# First bird ever named Sif



## Sif (Jun 11, 2018)

I just recently (may 31st) bought my first bird and me being new and becuase it’s a bird who will be a companion I’m probably paranoid about things it’s been a little over a week Sif’s cage is in my room and sometimes when I walk into my room Sif will get very scared and puffed up sometimes even fly to the highest perch I feel like after a week I could at least enter my room but maybe not? Also Sif doesn’t touch any of the toys and barely makes noises he will sometimes chirp but only like 4 times then not again for another 2 days so I guess the questions I have are 
1. Is it okie that my bird is still freaking out so much just when walking into my room?
2. Is it normal that he hasn’t touched a single toy?
3. Is it normal that he still isn’t making noises much 
And finally 
4. When would could I maybe see Sif start acting normal making noises, not getting scared when I just walk into my room, not sitting on the food bowl perch for days and playing with toys 
I really just want Sif to at least be comfortable with the environment and start enjoying the toys and stuff
Last thing with sif just sitting in the same place every single day not making noises or playing maybe it’s depressed and I should buy another parakeet?

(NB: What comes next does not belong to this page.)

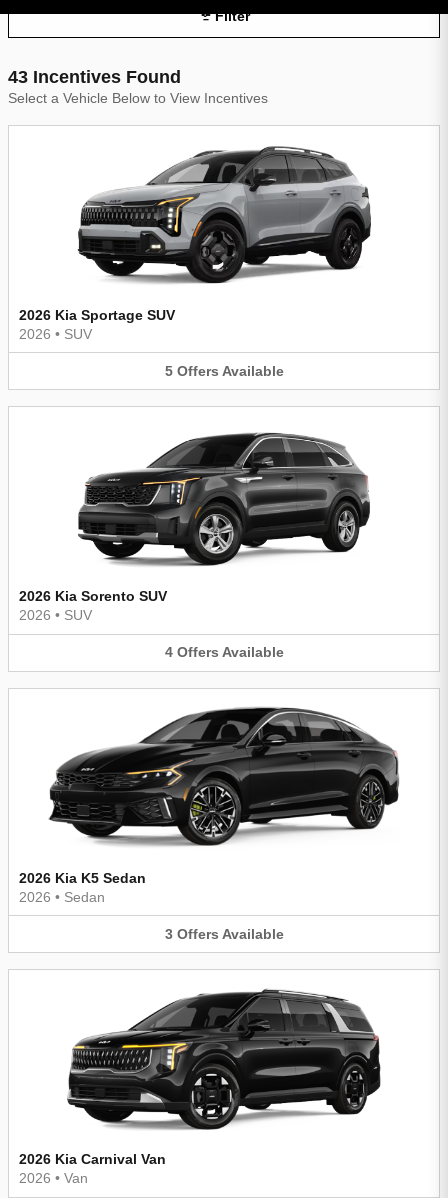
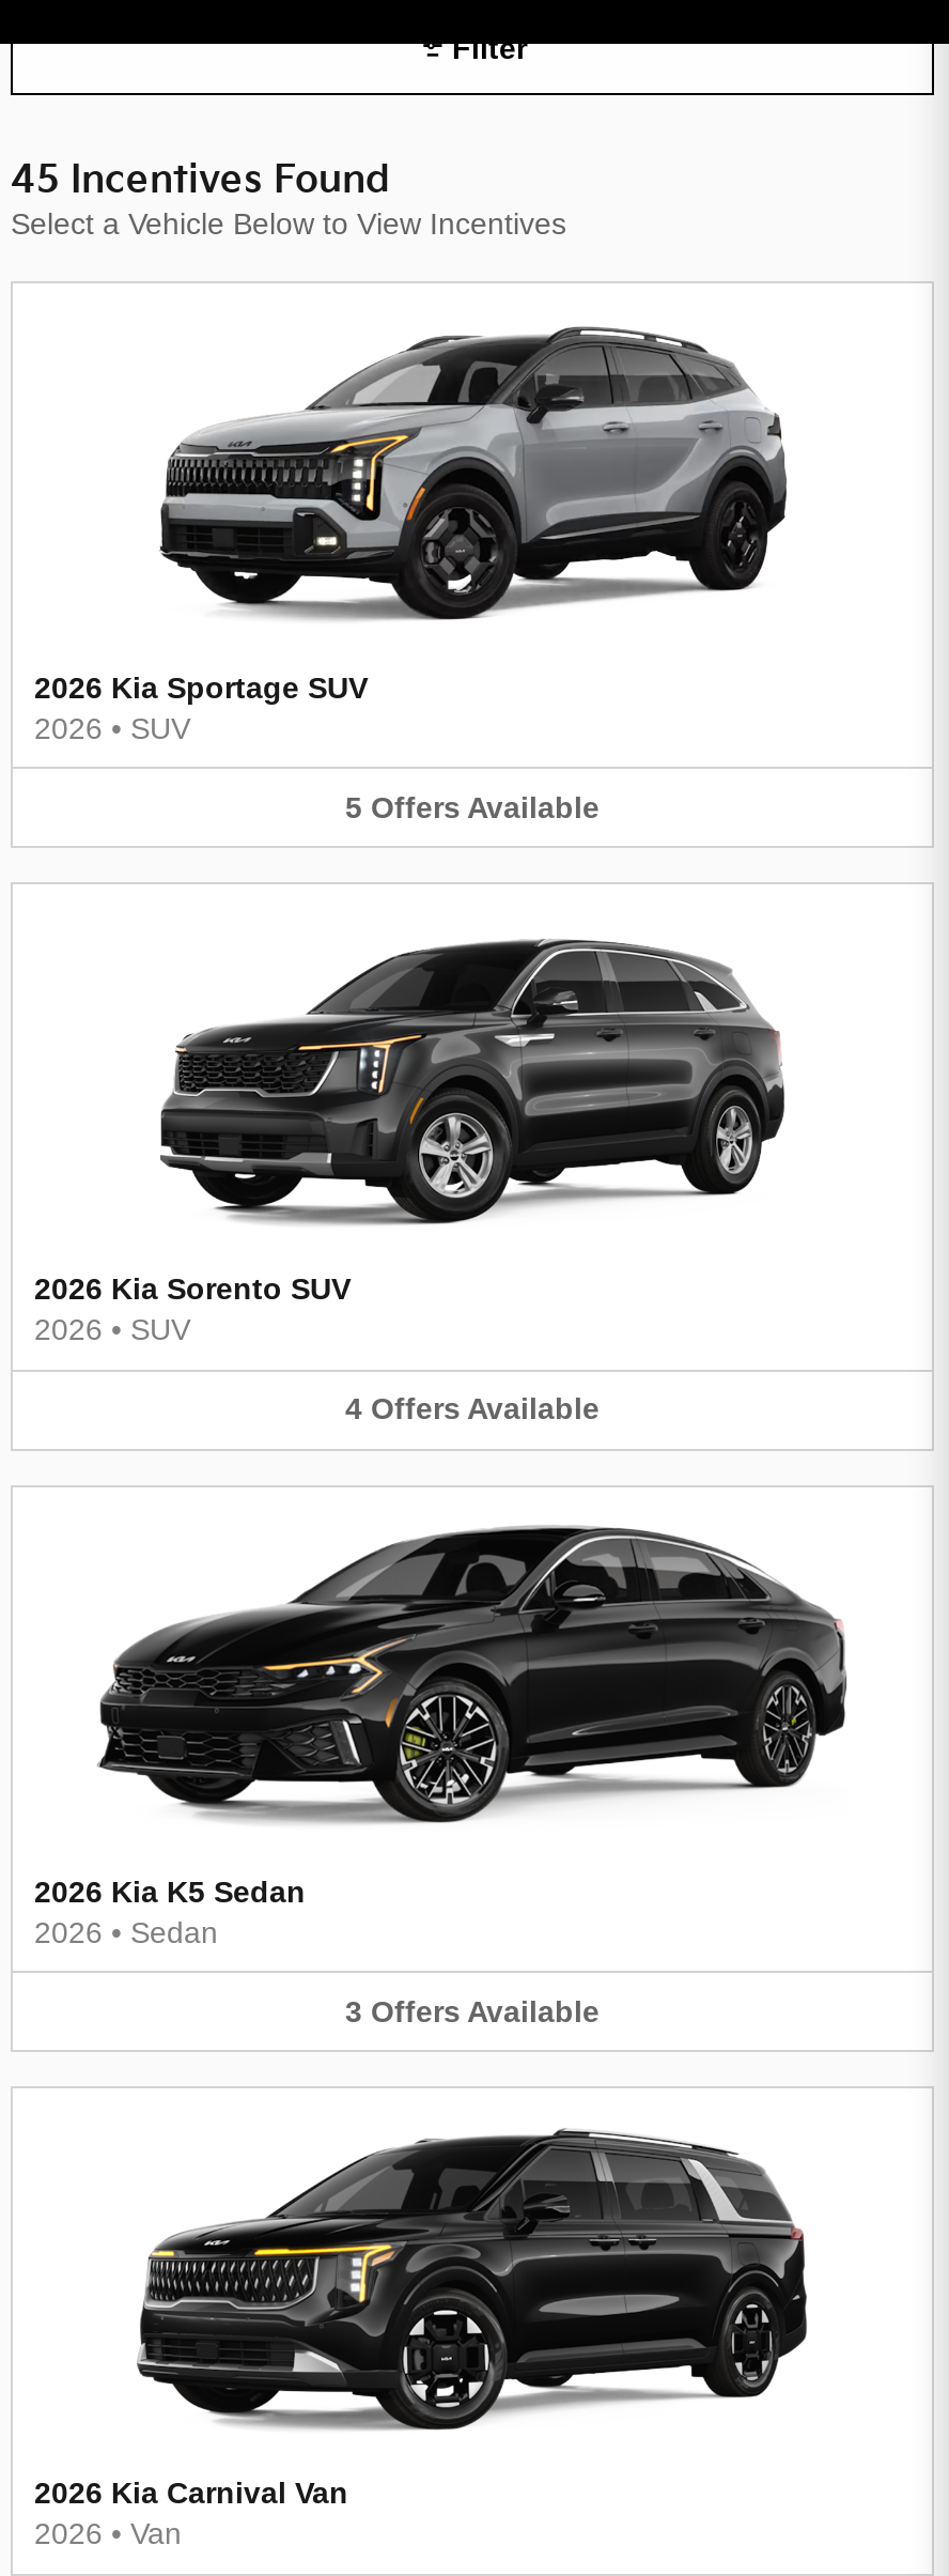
[8,67,181,87] 43 Incentives Found -> [11,156,391,201] 45 Incentives Found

Or am I being paranoid? Yes these maybe very simple and easy questions and I’m just being weird but I really don’t wanna mess anything up Sif will be a companion for years to come I would take care of it the best way possible and try to give it the best life


----------



## FaeryBee (May 9, 2011)

*You need to be spending time regularly and consistently with Sif. 
If he's left in a room all day alone with no stimulation then he's always going to be afraid.

You can cover the top and three sides of the cage to help the budgie feel more secure. Playing music for him when you aren't around will be helpful as well. Budgies perceive no noise as meaning there may be danger.

Are you playing music or the TV for him when you are not around?

To give Sif the opportunity to get to know and trust you, it would be best for you to sit next to his cage for 10-15 minutes 3 or 4 times a day just talking, singing or reading to him.

These things are important for your budgie's well-being.

Once Sif gets accustomed to you and his new environment, then you can , rest your hand on the outside of the cage when you talk to him so he'll learn that your hand is safe and will not hurt him .

After a week, rest your hand inside the cage when you talk. 
Don't make sudden moves, don't try to touch him . 
Let him get used to the idea that the hand is now in his safe place and not harming him .

After 2 weeks, begin moving your hand slowly toward your budgie. If he becomes agitated, stop moving your hand and just hold very still until he calms down. When he's comfortable with your hand near him , you can offer him a bit of millet or a few seeds. In a few more days, you can begin your taming and bonding sessions.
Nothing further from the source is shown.